As Hemingway told Scott Fitzgerald: “Hadley was simple, old-fashioned, receptive, plain, virtuous; Pauline up-to-the-second chic, stylish, aggressive, cunning, nontraditional.” They also differed in more private arenas: “Hadley submissive, willing, a follower. Pauline explosive, wildly demonstrative, in charge, mounts me. They’re opposites. Me in charge of Hadley and Pauline in charge of me.’”

• When Richardson leaves Hemingway, he remarks, “I had contrived this moment, but I felt like the victim.” Hemingway and Pfeiffer marry, then divorce: “I’ll tell you when I threw in the towel on Pauline… When she announced she was going to have another baby. The first one had made me bughouse and a second one, howling and spewing, would finish me off.” At one point, he asks Hotchner, “You ever loved two women at the same time?” Hotchner says he hasn’t. “Lucky boy,” says the poor, noble, ill-fated Hemingway.

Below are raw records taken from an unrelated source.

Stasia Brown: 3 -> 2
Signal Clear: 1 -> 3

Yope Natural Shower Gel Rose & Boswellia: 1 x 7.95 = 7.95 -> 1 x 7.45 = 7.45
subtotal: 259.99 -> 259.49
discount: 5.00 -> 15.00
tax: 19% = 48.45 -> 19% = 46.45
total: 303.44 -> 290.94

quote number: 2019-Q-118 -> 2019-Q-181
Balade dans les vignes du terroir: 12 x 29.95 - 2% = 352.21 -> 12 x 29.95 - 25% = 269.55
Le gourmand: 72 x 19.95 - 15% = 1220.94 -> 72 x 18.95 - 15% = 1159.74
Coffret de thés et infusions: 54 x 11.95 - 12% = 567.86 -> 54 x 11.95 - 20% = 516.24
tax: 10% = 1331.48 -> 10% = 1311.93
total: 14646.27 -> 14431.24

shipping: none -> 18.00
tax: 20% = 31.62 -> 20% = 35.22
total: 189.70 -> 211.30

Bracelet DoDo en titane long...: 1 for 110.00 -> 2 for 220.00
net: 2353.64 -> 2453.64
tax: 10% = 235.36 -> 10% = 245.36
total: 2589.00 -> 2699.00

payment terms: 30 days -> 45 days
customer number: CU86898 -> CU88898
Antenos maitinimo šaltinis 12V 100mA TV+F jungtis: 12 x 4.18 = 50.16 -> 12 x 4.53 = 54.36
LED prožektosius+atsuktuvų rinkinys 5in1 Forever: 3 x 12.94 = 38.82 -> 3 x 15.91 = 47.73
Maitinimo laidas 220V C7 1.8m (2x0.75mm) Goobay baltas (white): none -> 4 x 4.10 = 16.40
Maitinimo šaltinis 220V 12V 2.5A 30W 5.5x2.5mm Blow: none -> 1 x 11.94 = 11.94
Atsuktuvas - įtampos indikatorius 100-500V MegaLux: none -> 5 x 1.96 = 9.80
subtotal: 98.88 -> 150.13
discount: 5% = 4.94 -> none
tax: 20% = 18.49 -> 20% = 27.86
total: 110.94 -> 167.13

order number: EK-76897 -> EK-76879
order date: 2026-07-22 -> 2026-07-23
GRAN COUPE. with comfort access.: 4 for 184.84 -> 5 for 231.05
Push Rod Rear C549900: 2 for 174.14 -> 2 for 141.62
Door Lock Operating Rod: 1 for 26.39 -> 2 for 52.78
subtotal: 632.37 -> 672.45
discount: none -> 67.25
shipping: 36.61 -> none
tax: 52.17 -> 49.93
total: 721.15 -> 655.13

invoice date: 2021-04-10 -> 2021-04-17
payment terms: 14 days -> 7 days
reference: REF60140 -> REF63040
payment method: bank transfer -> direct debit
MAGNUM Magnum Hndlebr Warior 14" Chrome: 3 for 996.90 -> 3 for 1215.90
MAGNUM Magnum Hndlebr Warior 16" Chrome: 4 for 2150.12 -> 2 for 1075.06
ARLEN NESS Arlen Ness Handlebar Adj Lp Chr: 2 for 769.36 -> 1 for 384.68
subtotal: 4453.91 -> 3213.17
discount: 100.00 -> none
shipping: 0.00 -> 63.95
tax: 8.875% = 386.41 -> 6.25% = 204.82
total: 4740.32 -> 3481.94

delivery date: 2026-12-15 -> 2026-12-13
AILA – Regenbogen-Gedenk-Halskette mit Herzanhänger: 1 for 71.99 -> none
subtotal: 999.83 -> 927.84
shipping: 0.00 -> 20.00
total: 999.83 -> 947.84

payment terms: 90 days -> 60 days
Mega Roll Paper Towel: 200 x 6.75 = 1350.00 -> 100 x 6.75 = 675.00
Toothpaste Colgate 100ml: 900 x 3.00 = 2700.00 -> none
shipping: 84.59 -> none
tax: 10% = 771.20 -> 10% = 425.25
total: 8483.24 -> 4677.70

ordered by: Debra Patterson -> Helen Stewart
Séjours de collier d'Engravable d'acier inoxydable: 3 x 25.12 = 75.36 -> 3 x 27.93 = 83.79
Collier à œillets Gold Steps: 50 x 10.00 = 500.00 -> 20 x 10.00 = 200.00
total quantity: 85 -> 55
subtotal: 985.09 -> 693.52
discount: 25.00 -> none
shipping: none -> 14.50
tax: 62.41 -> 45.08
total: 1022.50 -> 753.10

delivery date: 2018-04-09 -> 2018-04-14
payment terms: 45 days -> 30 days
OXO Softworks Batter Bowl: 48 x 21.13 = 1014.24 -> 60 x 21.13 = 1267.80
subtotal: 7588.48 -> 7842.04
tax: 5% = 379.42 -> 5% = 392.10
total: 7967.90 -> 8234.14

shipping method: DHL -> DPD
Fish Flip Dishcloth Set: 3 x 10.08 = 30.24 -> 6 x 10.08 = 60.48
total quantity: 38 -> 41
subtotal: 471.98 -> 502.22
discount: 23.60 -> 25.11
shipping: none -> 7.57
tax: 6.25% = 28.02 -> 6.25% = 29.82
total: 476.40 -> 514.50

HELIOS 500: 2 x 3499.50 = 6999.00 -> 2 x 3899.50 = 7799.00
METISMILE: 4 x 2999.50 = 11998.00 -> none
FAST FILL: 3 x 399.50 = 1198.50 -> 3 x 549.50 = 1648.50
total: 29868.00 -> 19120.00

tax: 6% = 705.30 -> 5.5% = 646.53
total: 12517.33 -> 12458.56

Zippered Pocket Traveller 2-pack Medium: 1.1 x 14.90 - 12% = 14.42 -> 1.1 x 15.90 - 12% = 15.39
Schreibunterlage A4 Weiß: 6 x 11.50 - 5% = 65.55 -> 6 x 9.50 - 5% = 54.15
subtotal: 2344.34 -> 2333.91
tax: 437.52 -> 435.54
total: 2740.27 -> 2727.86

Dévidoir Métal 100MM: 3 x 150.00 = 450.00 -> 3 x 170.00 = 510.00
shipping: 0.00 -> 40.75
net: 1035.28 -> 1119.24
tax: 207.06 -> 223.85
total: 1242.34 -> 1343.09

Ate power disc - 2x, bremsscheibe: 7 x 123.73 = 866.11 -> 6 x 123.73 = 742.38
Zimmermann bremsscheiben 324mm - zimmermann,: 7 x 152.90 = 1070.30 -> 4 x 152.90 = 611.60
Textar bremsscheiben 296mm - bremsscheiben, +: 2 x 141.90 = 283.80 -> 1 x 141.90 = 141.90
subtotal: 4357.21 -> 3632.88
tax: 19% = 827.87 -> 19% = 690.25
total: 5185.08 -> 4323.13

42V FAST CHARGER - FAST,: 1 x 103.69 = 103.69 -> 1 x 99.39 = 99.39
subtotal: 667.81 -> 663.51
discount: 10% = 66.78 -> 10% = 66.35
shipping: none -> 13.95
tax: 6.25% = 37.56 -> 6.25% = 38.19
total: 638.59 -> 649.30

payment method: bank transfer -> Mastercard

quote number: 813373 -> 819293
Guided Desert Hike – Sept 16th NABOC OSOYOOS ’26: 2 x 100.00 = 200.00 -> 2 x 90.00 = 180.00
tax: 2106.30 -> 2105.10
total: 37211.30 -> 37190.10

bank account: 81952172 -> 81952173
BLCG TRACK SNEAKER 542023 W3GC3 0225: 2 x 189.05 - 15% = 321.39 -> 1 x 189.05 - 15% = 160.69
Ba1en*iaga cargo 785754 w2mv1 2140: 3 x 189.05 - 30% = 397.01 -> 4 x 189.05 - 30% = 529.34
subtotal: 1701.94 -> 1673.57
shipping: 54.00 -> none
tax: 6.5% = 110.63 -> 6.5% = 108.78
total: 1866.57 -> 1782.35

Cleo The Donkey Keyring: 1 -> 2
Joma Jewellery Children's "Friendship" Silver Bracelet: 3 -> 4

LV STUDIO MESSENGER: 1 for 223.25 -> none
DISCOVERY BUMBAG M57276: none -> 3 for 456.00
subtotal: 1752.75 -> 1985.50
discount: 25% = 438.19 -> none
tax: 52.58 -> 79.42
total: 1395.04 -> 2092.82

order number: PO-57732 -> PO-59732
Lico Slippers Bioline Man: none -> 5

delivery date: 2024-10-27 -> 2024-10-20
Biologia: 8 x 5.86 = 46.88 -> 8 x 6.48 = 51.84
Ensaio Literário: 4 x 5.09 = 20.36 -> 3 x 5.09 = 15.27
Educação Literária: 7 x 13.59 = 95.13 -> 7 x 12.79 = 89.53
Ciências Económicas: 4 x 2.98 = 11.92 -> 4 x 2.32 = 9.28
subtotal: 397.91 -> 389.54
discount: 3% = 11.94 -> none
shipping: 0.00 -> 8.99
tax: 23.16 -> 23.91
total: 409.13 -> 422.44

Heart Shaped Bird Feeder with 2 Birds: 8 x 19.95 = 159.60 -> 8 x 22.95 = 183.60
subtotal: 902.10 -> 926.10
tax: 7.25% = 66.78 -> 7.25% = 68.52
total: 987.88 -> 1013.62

Of course, anyone familiar with the Hemingway saga will know that he married twice more, to two more pioneering women journalists: fearless war reporter Martha Gellhorn and foreign correspondent Mary Welsh. Readers may be surprised to learn that, despite those passions, the writer seems to have spent the end of his life idealizing the beginning—the youthful sweetness of his first literary successes and first marriage.

What’s sadly not surprising is that—in Hotchner’s account and in history—the women who shared their lives with Papa, supporting his brilliance emotionally and financially, rarely get to speak. Hotchner’s book is “just one side of the story, Hemingway’s side,” Naomi Wood, who wrote a book about Hemingway through the eyes of his four wives, told The Guardian. “The love letters he sent to Pauline were just as emotional and sentimental and desiring as the ones sent to Hadley.” In fact, Pfeiffer, portrayed by Hemingway and Hotchner as a self-possessed temptress, is the most absent and agentless in the telling of history. Says Wood: “Hadley spoke to several of the biographers, Martha Gellhorn had her own status, and Mary wrote a memoir. Pauline is the only one who never has a say.”